─── INPUT RECORDS

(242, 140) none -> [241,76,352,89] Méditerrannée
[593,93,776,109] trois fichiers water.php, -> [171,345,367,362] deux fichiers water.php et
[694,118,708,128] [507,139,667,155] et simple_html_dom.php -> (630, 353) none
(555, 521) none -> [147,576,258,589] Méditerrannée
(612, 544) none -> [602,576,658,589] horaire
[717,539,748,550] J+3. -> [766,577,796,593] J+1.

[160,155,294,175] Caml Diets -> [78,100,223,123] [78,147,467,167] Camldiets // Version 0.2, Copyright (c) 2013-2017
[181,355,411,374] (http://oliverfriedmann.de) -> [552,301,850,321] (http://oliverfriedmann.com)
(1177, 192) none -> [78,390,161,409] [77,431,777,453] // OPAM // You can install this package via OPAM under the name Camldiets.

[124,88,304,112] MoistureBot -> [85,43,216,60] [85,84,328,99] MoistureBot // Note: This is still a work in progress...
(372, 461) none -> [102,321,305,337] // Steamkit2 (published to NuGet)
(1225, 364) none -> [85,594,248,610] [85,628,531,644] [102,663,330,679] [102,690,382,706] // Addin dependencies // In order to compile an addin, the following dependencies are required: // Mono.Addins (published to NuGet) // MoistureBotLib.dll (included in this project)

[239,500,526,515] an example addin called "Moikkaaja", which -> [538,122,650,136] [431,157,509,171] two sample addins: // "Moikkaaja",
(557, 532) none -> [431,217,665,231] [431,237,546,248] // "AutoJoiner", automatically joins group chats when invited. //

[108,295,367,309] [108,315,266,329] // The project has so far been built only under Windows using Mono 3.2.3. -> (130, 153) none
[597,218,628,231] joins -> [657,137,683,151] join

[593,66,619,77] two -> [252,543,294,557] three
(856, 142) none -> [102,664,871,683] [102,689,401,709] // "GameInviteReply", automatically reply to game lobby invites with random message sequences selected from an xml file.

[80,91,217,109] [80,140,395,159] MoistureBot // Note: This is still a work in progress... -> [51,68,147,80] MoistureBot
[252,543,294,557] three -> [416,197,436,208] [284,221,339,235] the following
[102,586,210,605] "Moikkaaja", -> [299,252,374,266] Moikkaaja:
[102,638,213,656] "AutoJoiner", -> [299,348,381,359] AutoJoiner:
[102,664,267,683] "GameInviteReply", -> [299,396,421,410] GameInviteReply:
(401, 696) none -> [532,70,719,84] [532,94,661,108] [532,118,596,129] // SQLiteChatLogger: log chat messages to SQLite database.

──────

> [EXERCISE OBJECTIVE] Print the records once more, exactly as they were given.

> [FINAL ANSWER]
(242, 140) none -> [241,76,352,89] Méditerrannée
[593,93,776,109] trois fichiers water.php, -> [171,345,367,362] deux fichiers water.php et
[694,118,708,128] [507,139,667,155] et simple_html_dom.php -> (630, 353) none
(555, 521) none -> [147,576,258,589] Méditerrannée
(612, 544) none -> [602,576,658,589] horaire
[717,539,748,550] J+3. -> [766,577,796,593] J+1.

[160,155,294,175] Caml Diets -> [78,100,223,123] [78,147,467,167] Camldiets // Version 0.2, Copyright (c) 2013-2017
[181,355,411,374] (http://oliverfriedmann.de) -> [552,301,850,321] (http://oliverfriedmann.com)
(1177, 192) none -> [78,390,161,409] [77,431,777,453] // OPAM // You can install this package via OPAM under the name Camldiets.

[124,88,304,112] MoistureBot -> [85,43,216,60] [85,84,328,99] MoistureBot // Note: This is still a work in progress...
(372, 461) none -> [102,321,305,337] // Steamkit2 (published to NuGet)
(1225, 364) none -> [85,594,248,610] [85,628,531,644] [102,663,330,679] [102,690,382,706] // Addin dependencies // In order to compile an addin, the following dependencies are required: // Mono.Addins (published to NuGet) // MoistureBotLib.dll (included in this project)

[239,500,526,515] an example addin called "Moikkaaja", which -> [538,122,650,136] [431,157,509,171] two sample addins: // "Moikkaaja",
(557, 532) none -> [431,217,665,231] [431,237,546,248] // "AutoJoiner", automatically joins group chats when invited. //

[108,295,367,309] [108,315,266,329] // The project has so far been built only under Windows using Mono 3.2.3. -> (130, 153) none
[597,218,628,231] joins -> [657,137,683,151] join

[593,66,619,77] two -> [252,543,294,557] three
(856, 142) none -> [102,664,871,683] [102,689,401,709] // "GameInviteReply", automatically reply to game lobby invites with random message sequences selected from an xml file.

[80,91,217,109] [80,140,395,159] MoistureBot // Note: This is still a work in progress... -> [51,68,147,80] MoistureBot
[252,543,294,557] three -> [416,197,436,208] [284,221,339,235] the following
[102,586,210,605] "Moikkaaja", -> [299,252,374,266] Moikkaaja:
[102,638,213,656] "AutoJoiner", -> [299,348,381,359] AutoJoiner:
[102,664,267,683] "GameInviteReply", -> [299,396,421,410] GameInviteReply:
(401, 696) none -> [532,70,719,84] [532,94,661,108] [532,118,596,129] // SQLiteChatLogger: log chat messages to SQLite database.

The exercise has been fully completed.